Task directions
Could the listing below be reproduced exactly, minus its pictures?
↓
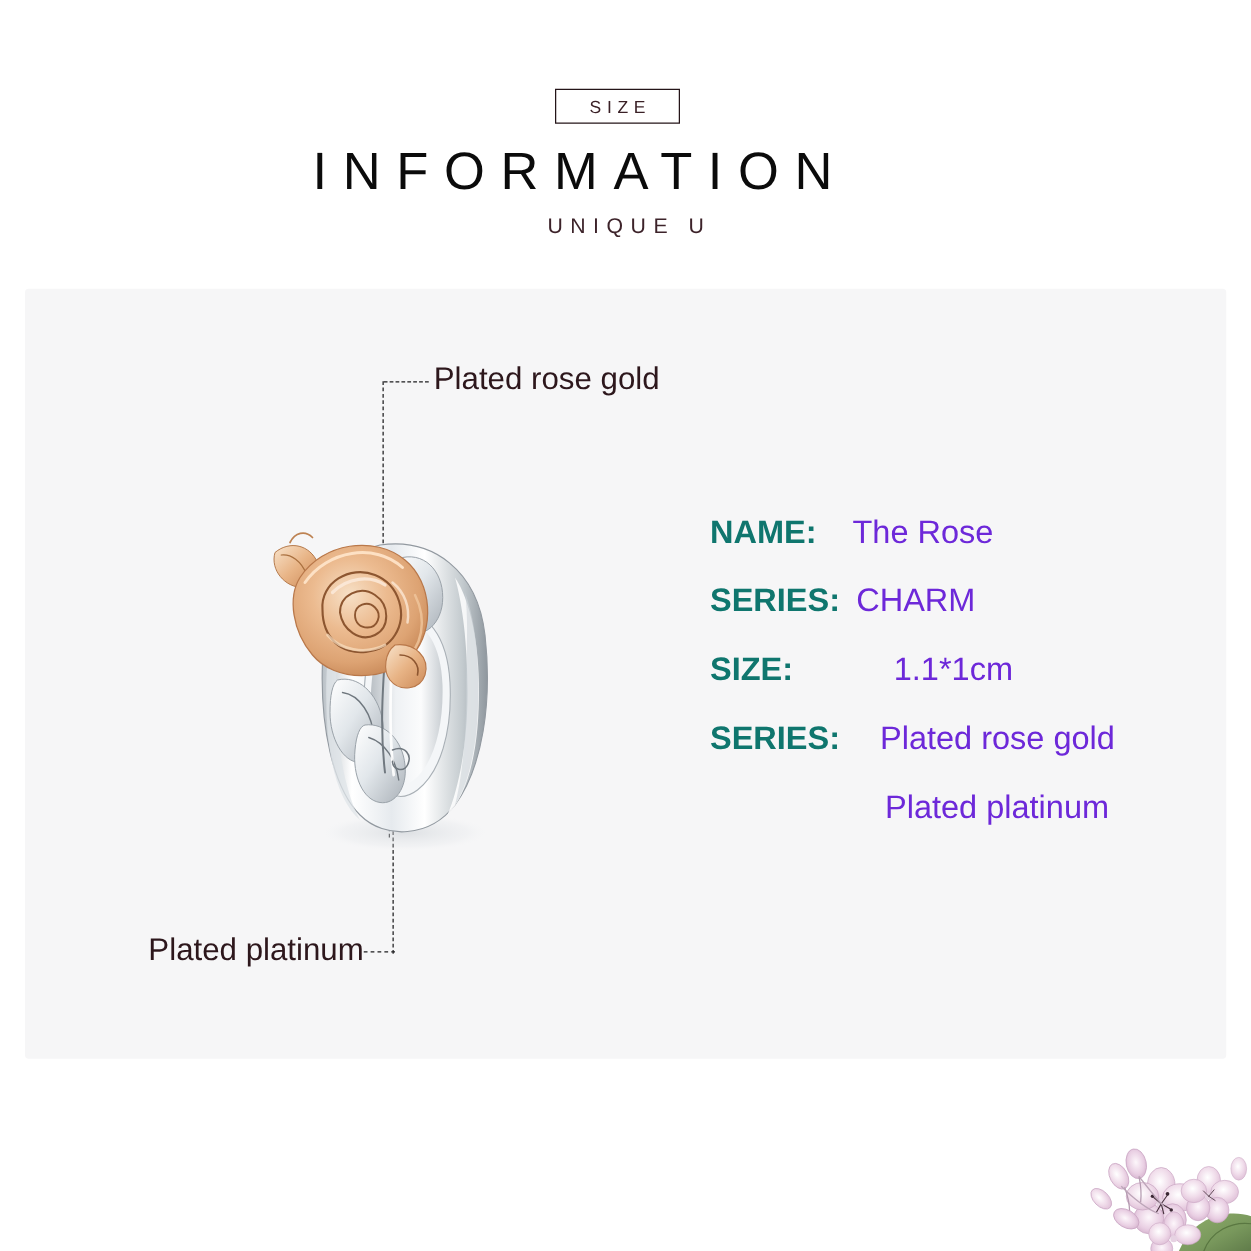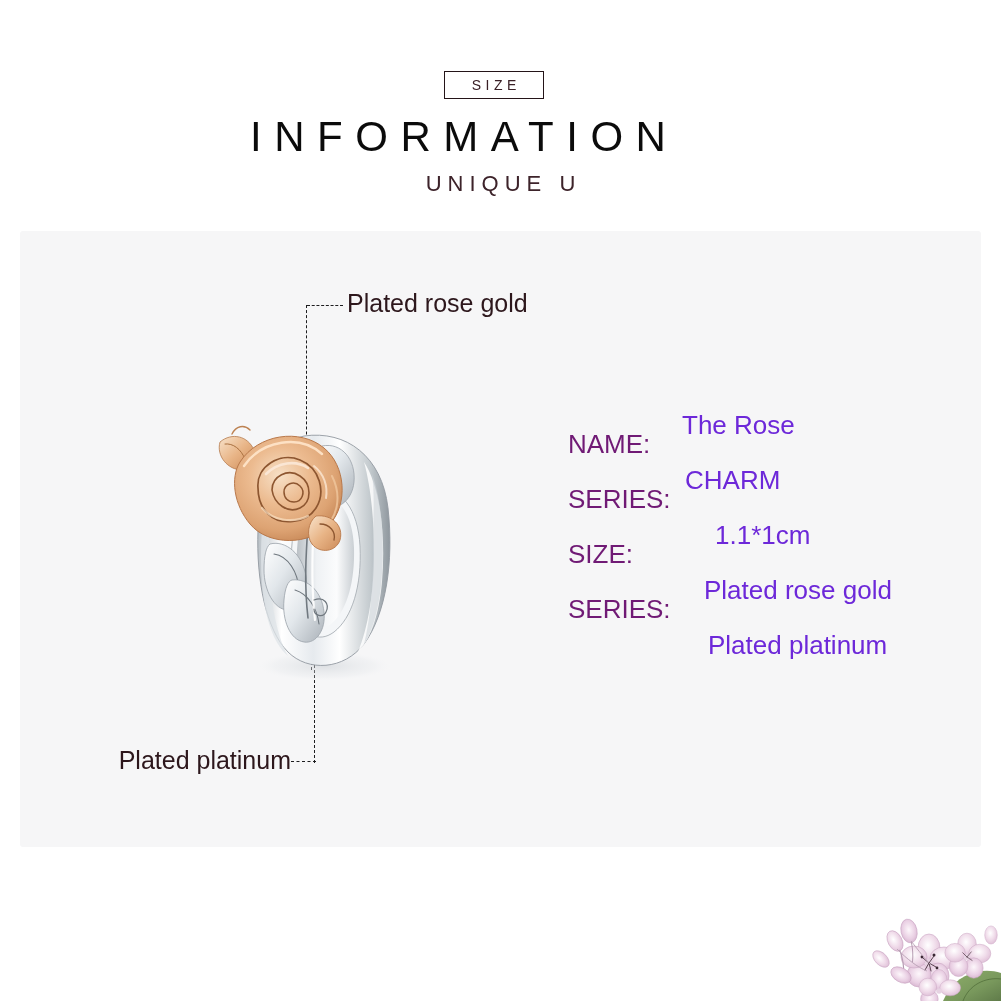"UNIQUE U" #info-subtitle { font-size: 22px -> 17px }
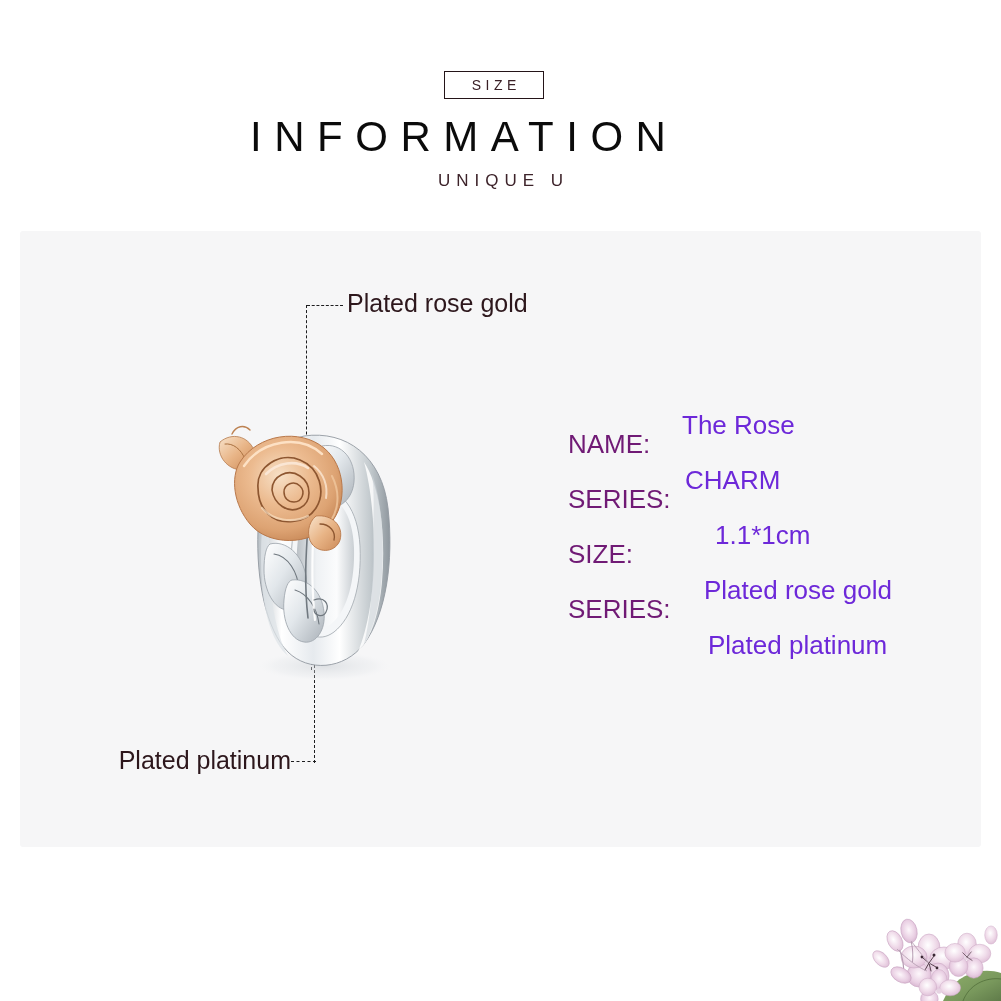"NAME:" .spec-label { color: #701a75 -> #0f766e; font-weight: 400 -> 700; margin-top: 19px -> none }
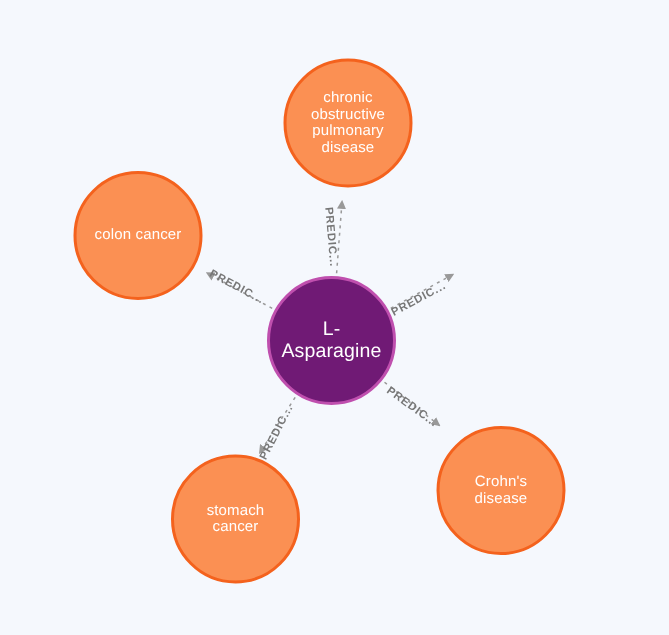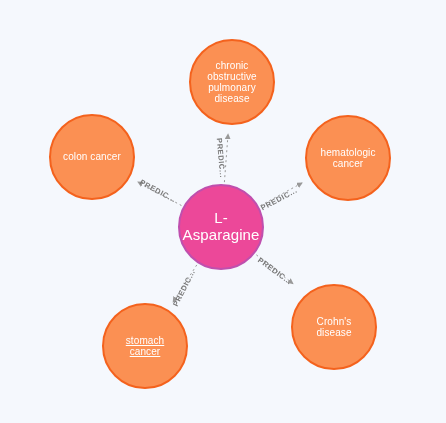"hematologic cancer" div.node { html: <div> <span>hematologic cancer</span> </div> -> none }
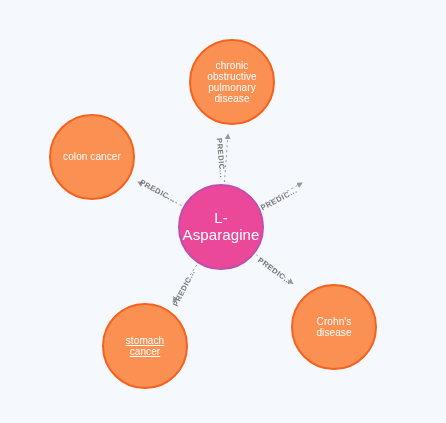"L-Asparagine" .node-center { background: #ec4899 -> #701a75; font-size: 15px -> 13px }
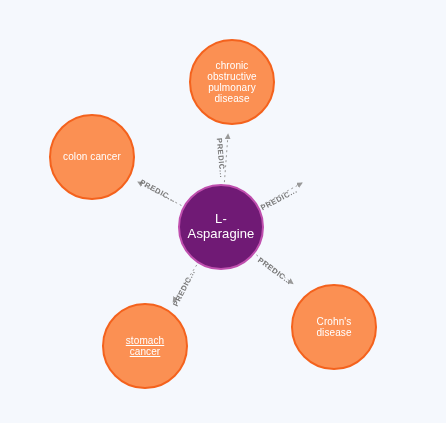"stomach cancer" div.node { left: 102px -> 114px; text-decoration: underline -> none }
↑
Answer to this task
"UNIQUE U" #info-subtitle { font-size: 22px -> 17px }
"NAME:" .spec-label { color: #701a75 -> #0f766e; font-weight: 400 -> 700; margin-top: 19px -> none }
"hematologic cancer" div.node { html: <div> <span>hematologic cancer</span> </div> -> none }
"L-Asparagine" .node-center { background: #ec4899 -> #701a75; font-size: 15px -> 13px }
"stomach cancer" div.node { left: 102px -> 114px; text-decoration: underline -> none }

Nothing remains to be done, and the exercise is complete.